Interest of Cardiac Rehabilitation in Patients with Heart Disease in a Cardiology Department in Senegal

Abstract

Cardiac rehabilitation helps improve the prognosis and quality of life for patients with heart disease. To show its interest in the African context, in the management of heart disease, a prospective study was carried out. Its objective was to evaluate the effects of physical rehabilitation on cardiac function.
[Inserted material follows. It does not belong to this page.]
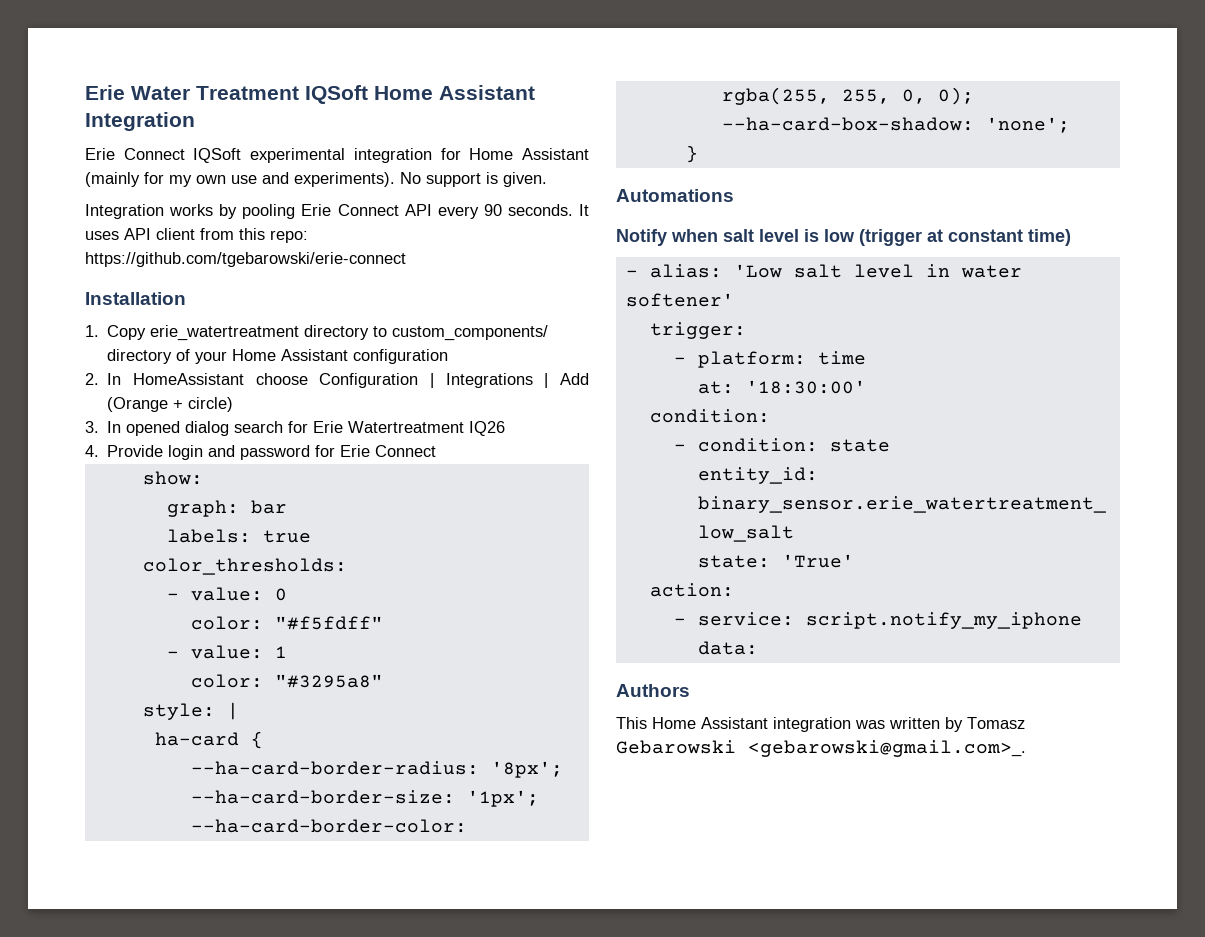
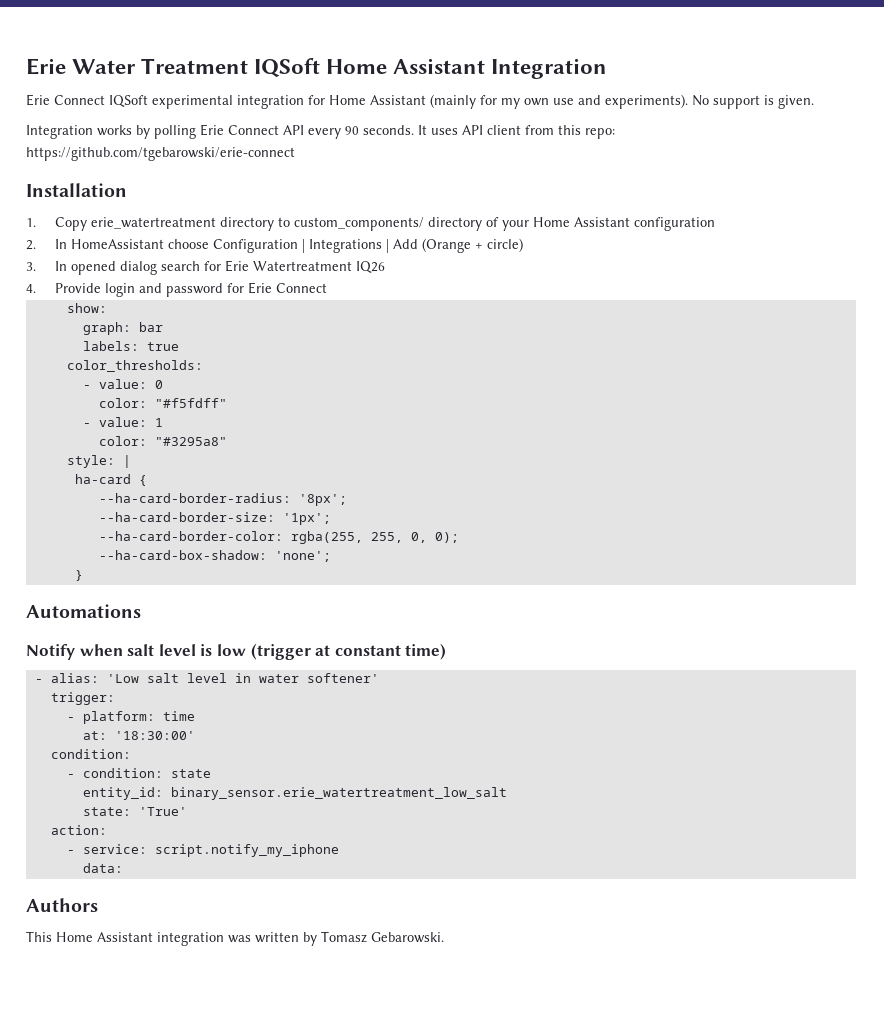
- Integration works by pooling Erie Connect API every 90 seconds.
+ Integration works by polling Erie Connect API every 90 seconds.
- This Home Assistant integration was written by Tomasz Gebarowski <gebarowski@gmail.com>_.
+ This Home Assistant integration was written by Tomasz Gebarowski.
Methods: Patients were evaluated at the beginning and at the end of cardiovascular rehabilitation by cardiovascular, biological, and echocardiographic parameters including the size of the heart chambers, the kinetics of the walls, and the systolic function of the ventricles. Results: The study involved 12 patients, 67% of whom were men. After cardiac rehabilitation, the mean hemodynamic constants had not been significantly modified. However, a significant decrease in Total-Cholesterol, LDL-Cholesterol and triglyceride levels was noted. Mean fasting blood sugar decreased from 1.25 ± 0.48 g/L to 0.92 ± 0.18 g/L and glycated hemoglobin from 7.72% ± 0.01% to 6.45% ± 0.008%. The echocardiographic parameters studied showed an improvement in the dilation of the heart chambers in 8.33% of the patients, the normalization of the ejection fraction of the left ventricle in 16% patients, the improvement of the kinetic disorders in 16% of patients and recovery of right ventricular systolic function in all patients. Conclusion: Cardiac rehabilitation as a secondary preventive measure for cardiovascular disease has contributed significantly to improving the clinico-biological parameters of the disease.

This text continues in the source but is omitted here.